Est-elle désormais une mère célibataire ? « Non, non, », répond-elle fermement. « Nous l’élevons ensemble. » Même si Stephen Campbell Moore a quitté la maison, il ne vit pas loin, et d’autre part, le couple partage toujours « la réalité d’avoir le même travail, d’en comprendre les complexités », explique-t-elle. « Cela aurait toujours été le cas, de toute façon, puisque j’avais prévu de reprendre le travail. Mais il n’y a qu’une seule maman, et un seul papa. »

« Quand j’ai eu ma fille, j’ai réalisé que je DEVAIS régler mes problèmes. Qu’il n’y avait aucune raison pour que je VIVE comme ça. Je ne me supportais même plus. Au moins, je suis CONSCIENTE de ce que je fais dorénavant. »

Malgré les pressions liées à son rôle de mère et à ceux qu’elle joue à l’écran, Claire Foy est déterminée à profiter de sa situation actuelle. Elle semble enchantée lorsqu’elle me raconte ses essayages de tenues pour les événements mondains, et, alors que notre discussion touche à sa fin et qu’elle consulte son téléphone, elle ne peut pas s’empêcher de laisser s’échapper une exclamation de joie en découvrant les clichés de sacs à main que lui a envoyés sa styliste. Dans une semaine, elle s’envolera à Los Angeles pour deux jours à l’occasion des Emmy Awards (qu’elle remportera, cela ne fait aucun doute). Elle ne souhaite pas s’éloigner trop longtemps de sa fille : « J’adore voyager, mais je ne veux pas être séparée d’elle. Quand elle ira à l’école, en septembre prochain, ce sera terminé, ça voudra dire que je serai vissée à Londres », déclare-t-elle.
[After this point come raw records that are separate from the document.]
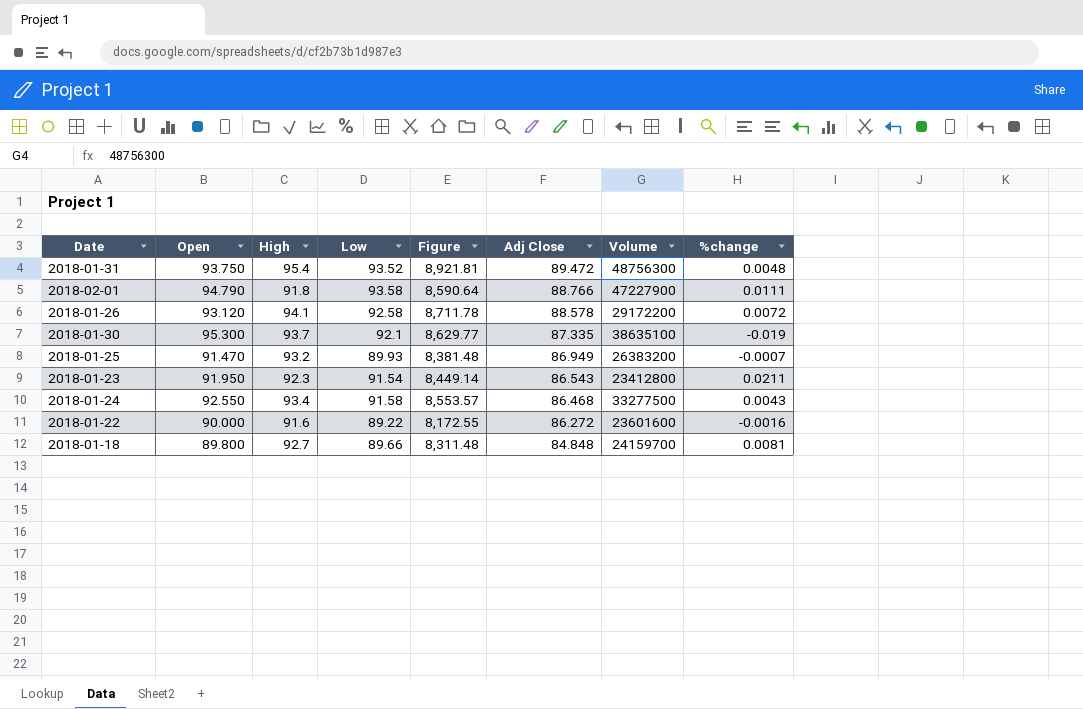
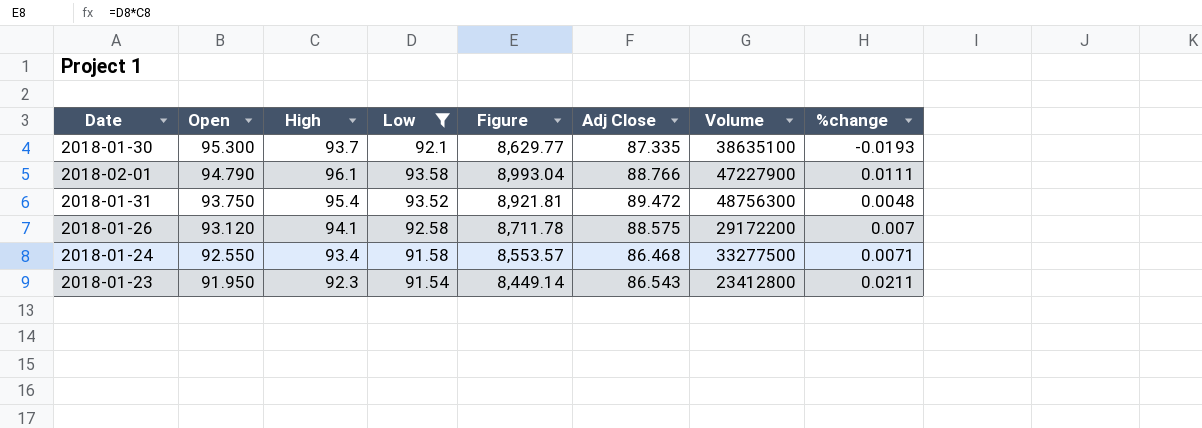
filter: none -> Low >= 91.54
row order: Adj Close descending -> Open descending
2018-01-30 | %change: -0.019 -> -0.0193
2018-02-01 | High: 91.8 -> 96.1
2018-02-01 | Figure: 8,590.64 -> 8,993.04
2018-01-26 | Adj Close: 88.578 -> 88.575
2018-01-26 | %change: 0.0072 -> 0.007
2018-01-24 | %change: 0.0043 -> 0.0071

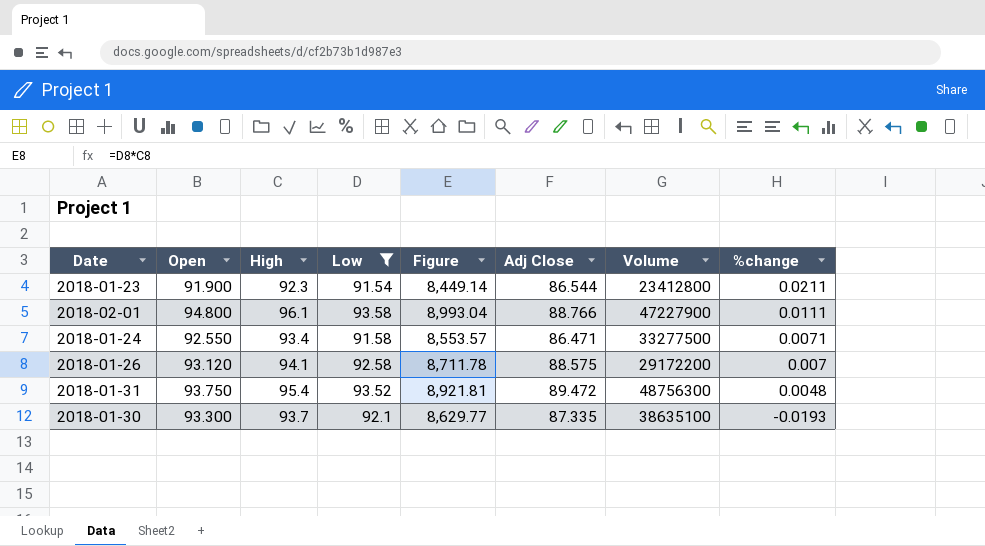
row order: Open descending -> %change descending
2018-01-23 | Open: 91.950 -> 91.900
2018-01-23 | Adj Close: 86.543 -> 86.544
2018-02-01 | Open: 94.790 -> 94.800
2018-01-24 | Adj Close: 86.468 -> 86.471
2018-01-30 | Open: 95.300 -> 93.300

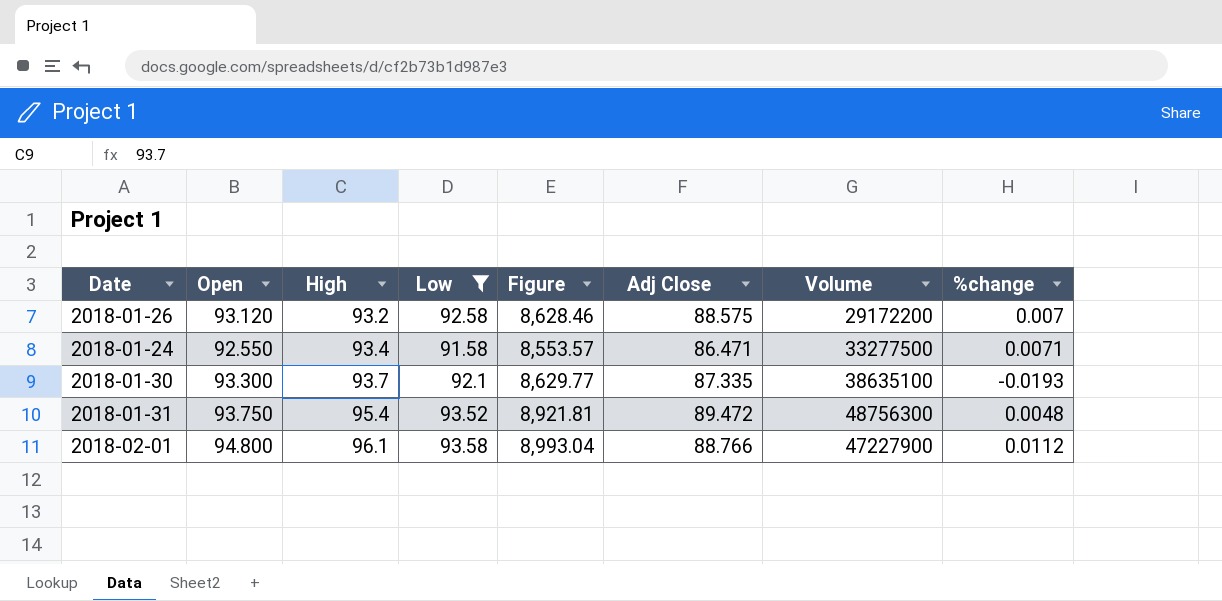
row order: %change descending -> High ascending
row 2018-01-23: 91.900 | 92.3 | 91.54 | 8,449.14 | 86.544 | 23412800 | 0.0211 -> none
2018-01-26 | High: 94.1 -> 93.2
2018-01-26 | Figure: 8,711.78 -> 8,628.46
2018-02-01 | %change: 0.0111 -> 0.0112

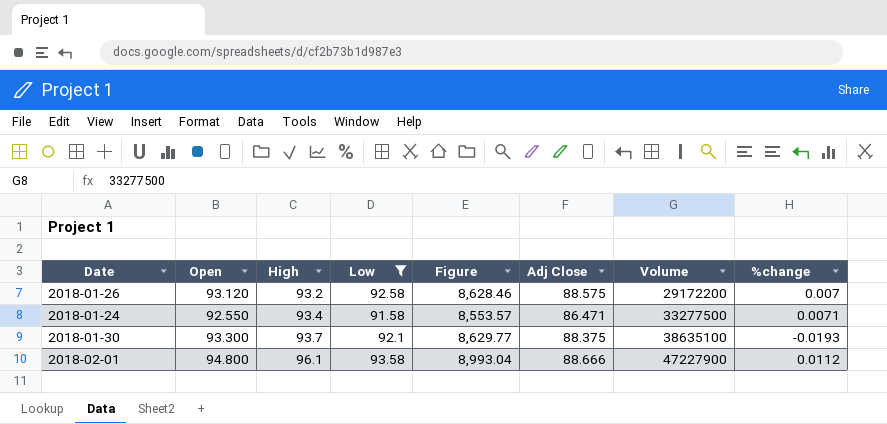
row 2018-01-31: 93.750 | 95.4 | 93.52 | 8,921.81 | 89.472 | 48756300 | 0.0048 -> none
2018-01-30 | Adj Close: 87.335 -> 88.375
2018-02-01 | Adj Close: 88.766 -> 88.666

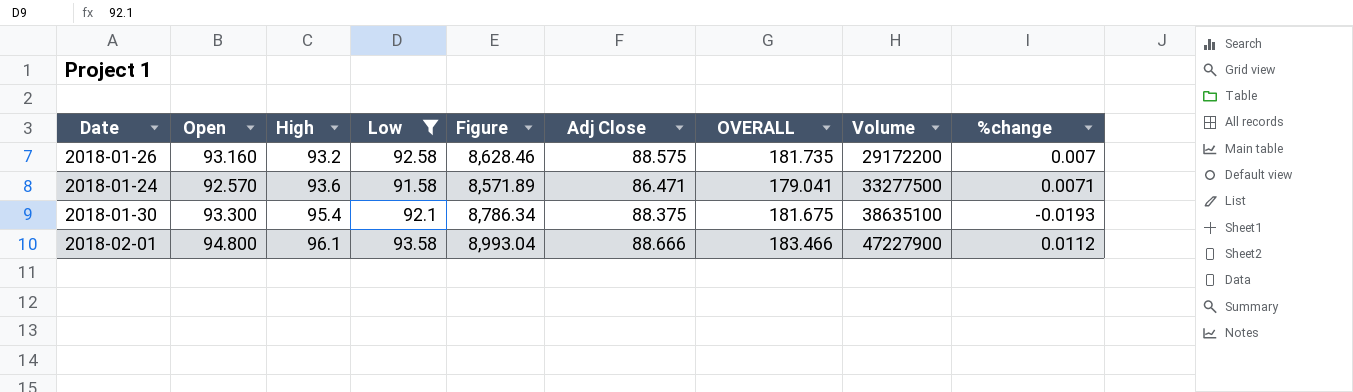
column OVERALL | formula: none -> [Open] + [Adj Close]
2018-01-26 | Open: 93.120 -> 93.160
2018-01-24 | Open: 92.550 -> 92.570
2018-01-24 | High: 93.4 -> 93.6
2018-01-24 | Figure: 8,553.57 -> 8,571.89
2018-01-30 | High: 93.7 -> 95.4
2018-01-30 | Figure: 8,629.77 -> 8,786.34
Mais elle m’assure qu’il y a eu des moments où le travail, les voyages et la famille se sont parfaitement emboîtés. « Au moment où je tournais Unsane (réalisé par Steven Soderbergh en 2017), nous avons vécu à New York pendant un mois. C’était fantastique. La famille entière est venue. Et j’espère que plus tard, quand ma fille sera plus âgée et se plaindra que “nous n’allons jamais nulle part”, je pourrai lui répondre “mais si, tu es allée en Afrique quand tu avais six mois, pour The Crown.” Ce sera une vraie joie. »

Le film First Man : le Premier Homme sur la Lune sortira dans les salles le 17 octobre.

Body Alaïa ; pantalon Joseph ; montre Jaeger-LeCoultre.